(Front-end code edit data)

-- -- --

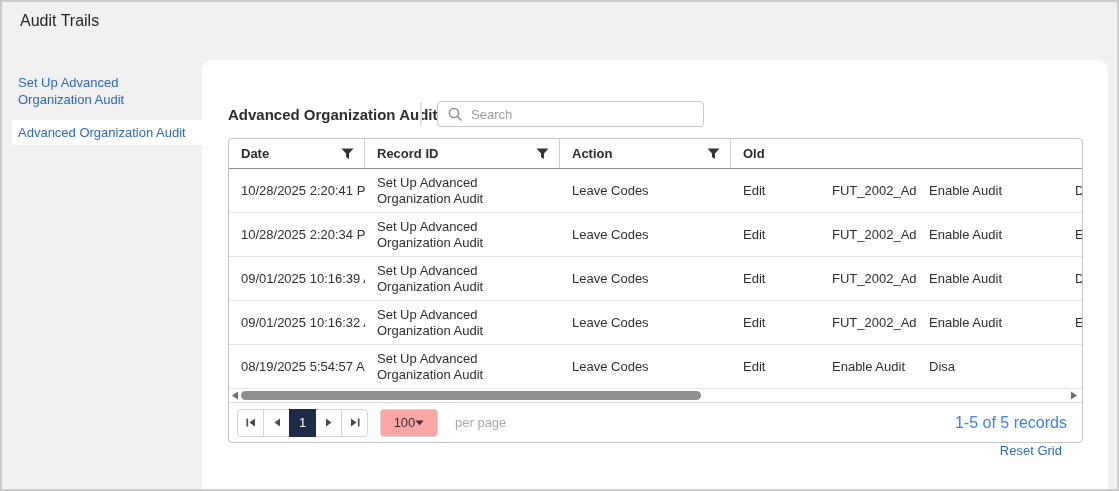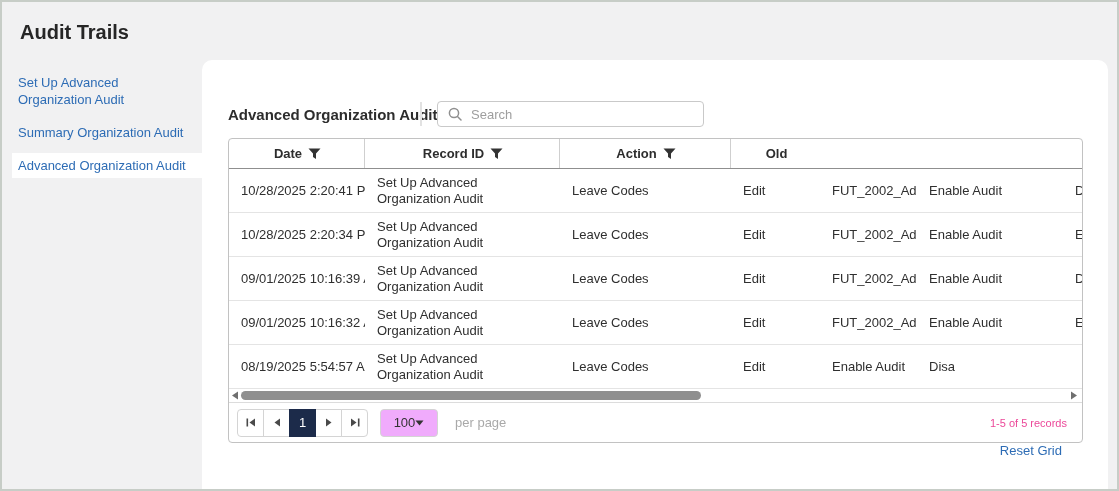--- a/index.html
+++ b/index.html
@@ -12,8 +12,8 @@
     border:2px solid #c7cdc7;
   }
   .page-title {
-    position:absolute; left:18px; top:19px;
-    font-size:20px; font-weight:700; color:#262626;
+    position:absolute; left:18px; top:10px;
+    font-size:16px; font-weight:400; color:#262626;
   }
   
   .sidebar {

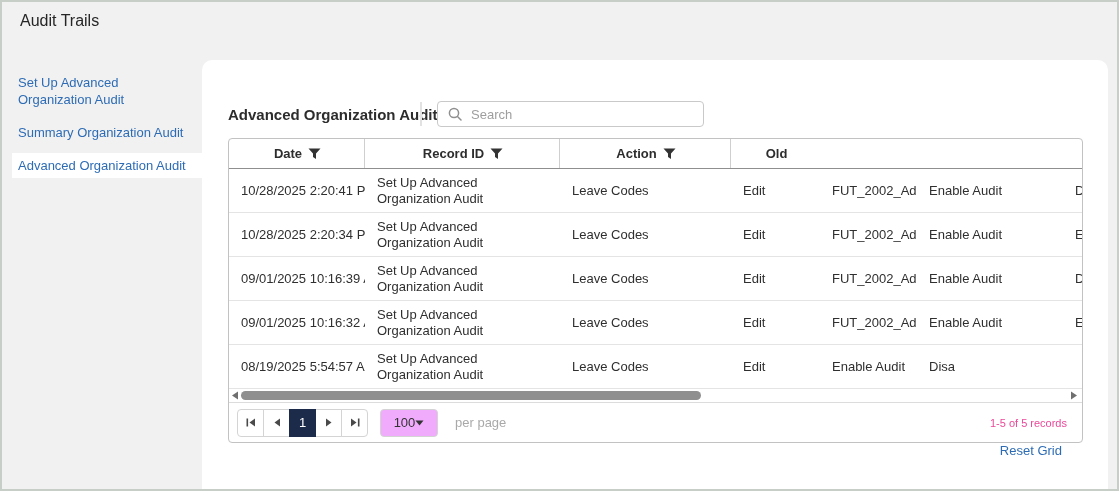--- a/index.html
+++ b/index.html
@@ -118,7 +118,6 @@
 
 <div class="sidebar">
   <div class="side-item one">Set Up Advanced Organization Audit</div>
-  <div class="side-item gap">Summary Organization Audit</div>
   <div class="side-item active">Advanced Organization Audit</div>
 </div>
 

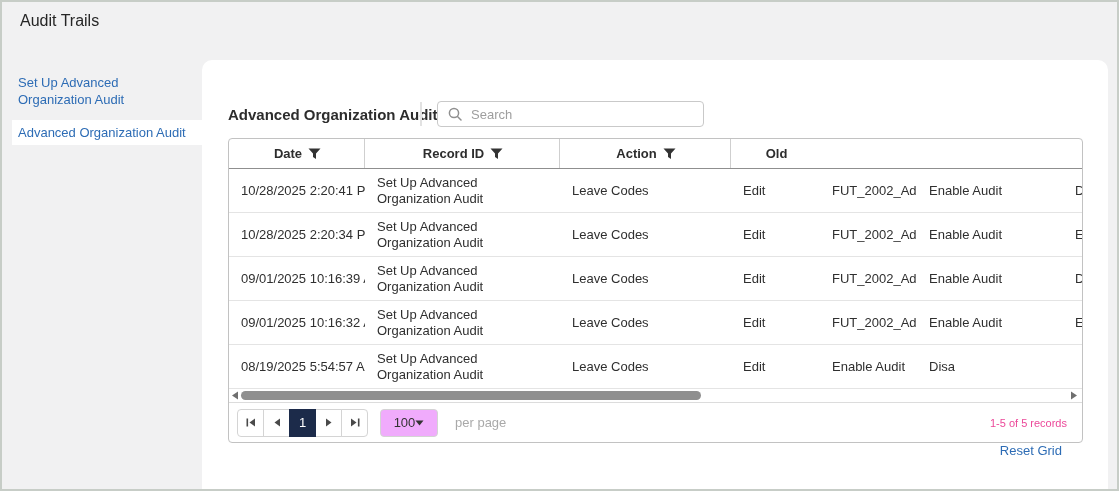--- a/index.html
+++ b/index.html
@@ -62,7 +62,7 @@
   }
   .t-head { height:30px; border-bottom:1px solid #8f8f8f; }
   .th {
-    display:flex; align-items:center; justify-content:center;
+    display:flex; align-items:center; justify-content:space-between;
     padding:0 10px 0 12px; border-right:1px solid #cfcfcf;
     font-size:13px; font-weight:bold; color:#2d2d2d; white-space:nowrap; overflow:hidden;
   }

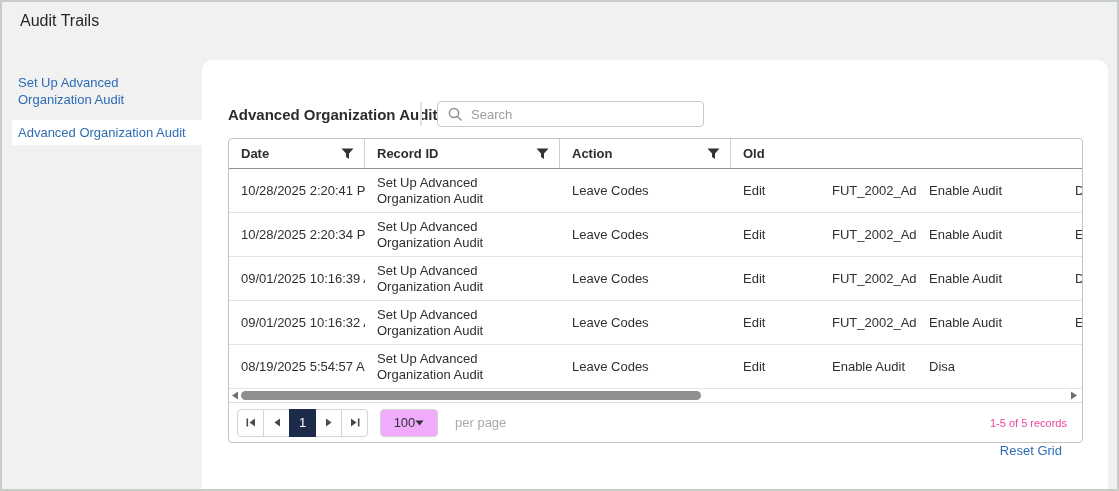--- a/index.html
+++ b/index.html
@@ -99,7 +99,7 @@
   .pg-btn.current { background:#1c2b4a; border-color:#1c2b4a; color:#fff; z-index:1; }
   .page-size {
     width:58px; height:28px; margin-left:12px;
-    border:1px solid #d4d4d4; border-radius:4px; background:#f0abfc;
+    border:1px solid #d4d4d4; border-radius:4px; background:#fca5a5;
     display:flex; align-items:center; justify-content:center; 
     font-size:13px; color:#333; cursor:pointer;
   }

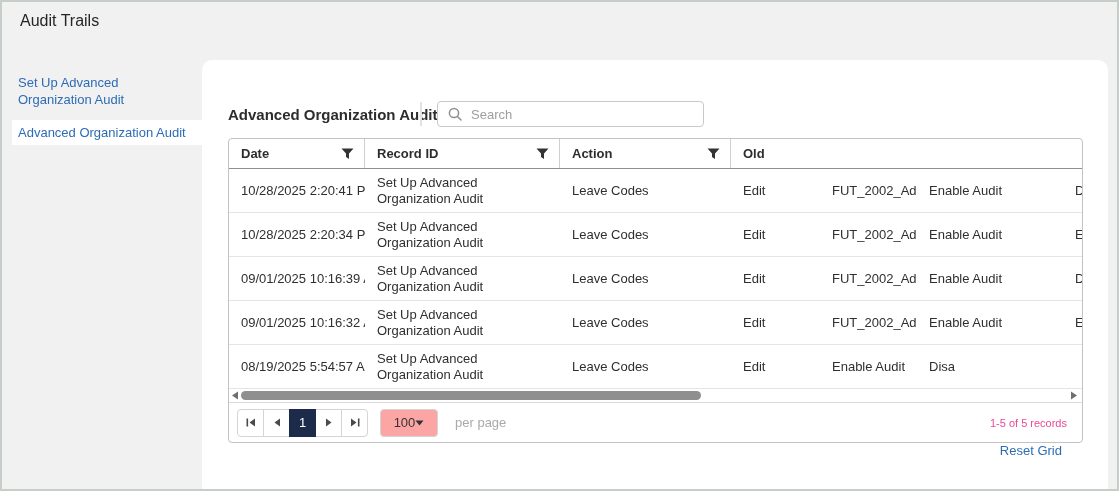--- a/index.html
+++ b/index.html
@@ -105,7 +105,7 @@
   }
   .per-page { margin-left:17px; font-size:13px; color:#a9a9a9; }
   .spacer { flex:1; }
-  .records { margin-right:15px; font-size:11px; color:#ec4899; }
+  .records { margin-right:15px; font-size:16px; color:#3b82f6; }
   .reset-grid {
     position:absolute; right:46px; top:383px;
     font-size:13px; color:#2d6cb5; cursor:pointer;padding-left:45px;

-- -- --

- [WHAT NEEDS TO BE DONE] Among the records above, find the lines where the word "flex" appears and copy them.

- [REPLY TO THE TASK]
-    display:flex; align-items:center; justify-content:center;
+    display:flex; align-items:center; justify-content:space-between;
     display:flex; align-items:center; justify-content:center; 
   .spacer { flex:1; }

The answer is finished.